There will be further updates on this matter as events warrant. Father Zigrang is weighing his options as to how to respond to the allegations contained in Bishop Fiorenzas letter of suspension, understanding that the answers provided by the Holy See will have implications of obviously tremendous gravity. Given the intellectual dishonesty that exists in Rome at present, Father Zigrangs case may only be decided on the technical grounds of obedience to his bishop, ignoring all of the other issues, including the rights of all priests under Quo Primum offer the Traditional Latin Mass without approval and their rights to never be forced to offer Holy Mass according to any other form.
To force Rome to act on what it might otherwise avoid, perhaps it might be wise for someone to bring a canonical denunciation of Bishop Fiorenza for his contentions about ecumenism and the enduring validity of the Mosaic Covenant, spelling out in chapter and verse how these things have been condemned in the history of the Church. Then again, Fiorenza could defend himself by simply pointing to the Pope himself, which is precisely why this matter has such grave implications. This matter is certain to be explored in great detail in the weeks and months ahead by competent canonists and by theologians who understand the authentic Tradition of the Catholic Church.
Father Zigrang noted the following in an e-mail to me dated July 14, 2004:
I examined canon 1371.2 (the canon that the Bishop says warrants my suspension), checking a good commentary, the disobedience of an Ordinary's legitimate precept may warrant a just penalty but not weighty enough to warrant a censure (e.g. suspension). I think this point may have been missed by the Bishop's hired canon lawyer, when the Bishop was weighing his options about what to do with one of his wayward priests. As I said to you before, the Bishop has a history of not suspending priests, even those who commit crimes beyond mere disobedience. Although lately I've been told he recently suspended a priest who attempted marriage with one of his parishioners. This was done about the time my suspension was in the works.

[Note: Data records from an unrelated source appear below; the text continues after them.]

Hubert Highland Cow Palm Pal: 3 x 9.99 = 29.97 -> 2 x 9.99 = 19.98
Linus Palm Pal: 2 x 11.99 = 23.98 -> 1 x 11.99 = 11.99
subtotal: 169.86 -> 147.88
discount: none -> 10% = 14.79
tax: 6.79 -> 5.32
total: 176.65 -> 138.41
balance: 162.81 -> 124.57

Our Lady, Queen of the Angels, pray for Father Zigrang.
Our Lady, Help of Christians, pray for all priests in Father Zigrangs situation so that they will be aided by their seeking refuge in you in their time of persecution and trial.

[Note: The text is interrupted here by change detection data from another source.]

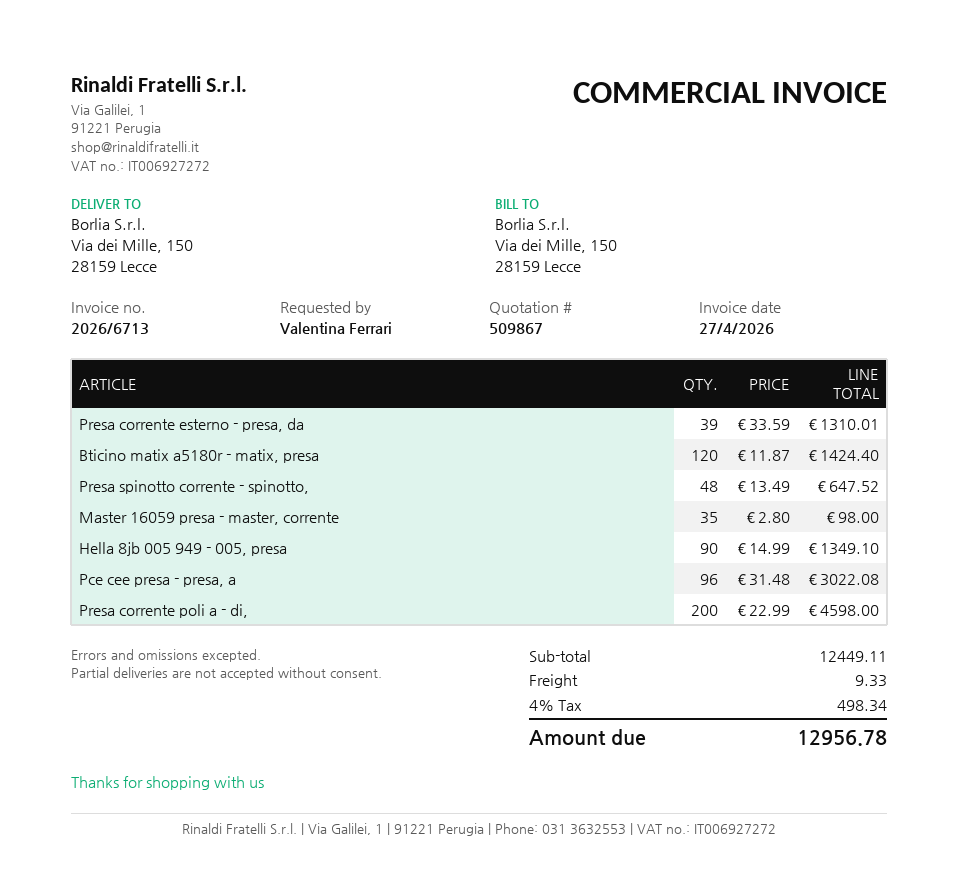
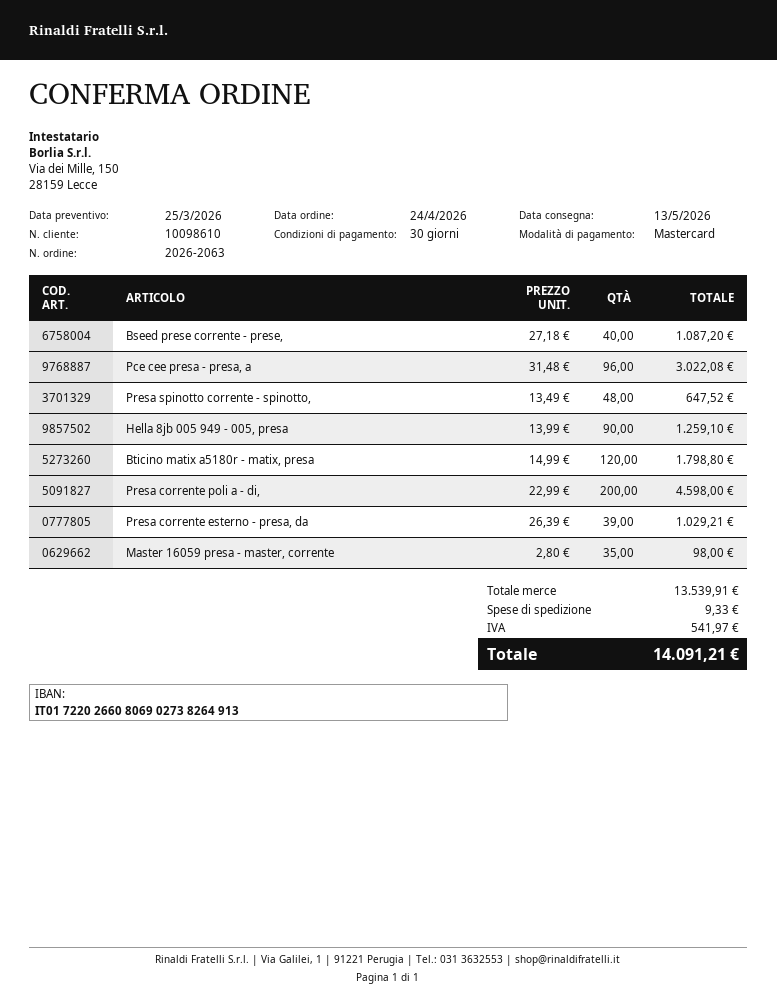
Presa corrente esterno - presa, da: 39 x 33.59 = 1310.01 -> 39 x 26.39 = 1029.21
Bticino matix a5180r - matix, presa: 120 x 11.87 = 1424.40 -> 120 x 14.99 = 1798.80
Hella 8jb 005 949 - 005, presa: 90 x 14.99 = 1349.10 -> 90 x 13.99 = 1259.10
Bseed prese corrente - prese,: none -> 40 x 27.18 = 1087.20
subtotal: 12449.11 -> 13539.91
tax: 498.34 -> 541.97
total: 12956.78 -> 14091.21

He has the right to say the Tridentine Mass. If his bishop denies him this right, the bishop is the disobedient one, not the priest, since Quo Primum has never been abrogated. Fr. Z is on very firm legal ground.
You realize that this guy was sent for "psychlogical counseling"?
Are you married? If so, I pity your husband, I'd have to buy earplugs. You are hard to listen to woman.
You have an exaggerated sense of denial.
Many of you will wake up far too late. I'm reminded of that image from a play I read back in high school (The Glass Menagerie?) where one of the characters sits alone in a room with a music box playing having lost his or her mind. Some posters here will be in the same situation once they realize the house of cards they supported has fallen.
The Bishop was disobedient to the Faith. He should be forced to defend his decision by canon law. He will lose.
Did I say those guys were obedient?
I will let Our Savior judge my mind and soul, not you AAABEST.
I pray that he has mercy on both of us... because we are more like the fags, heretics, apostates, leftists and worshippers of false Gods than we are to our Savior...
You SSPXers need to realize this... you are sinners and you are not better than any other person...you are not the judge of anyone's heart... you don't know... so stop being judge, jury and executioner of everyone else...
I am loyal to Christ and His Church who JPII is his vicar... and I will not let SSPXers attack her as if she was the whore of Babylon.
It's a fruit of the N.O.
Be not afraid.
Modernism may be the whore of Babylon, so don't be so sure.
AAABEST,
even if SSPX was true, I would not any part of it with attitudes like that...
you definitely need to re-read 1 Corinthians 13!
"I see sinkspurt the mystery deacon is up to his old stalking games again. I'm getting his oddball FReepmails ( as have so many others) with the usual ominous warnings that coincide with my posts being pulled. "
Yeah, those private mails are pretty creepy, aren't they? They have something of the obscene phone call about them.
It's also quite unsettling the way one can be suspended for something one didn't do, and no one in management will even lean over from Olympus to discuss it.
According to who? You...
Father Zigrang was disobedient... and the Bishop would win.
You might not like the fact that the Bishop has not given the indult (except to two parishes), but saying the Latin Mass without his permission is disobedience.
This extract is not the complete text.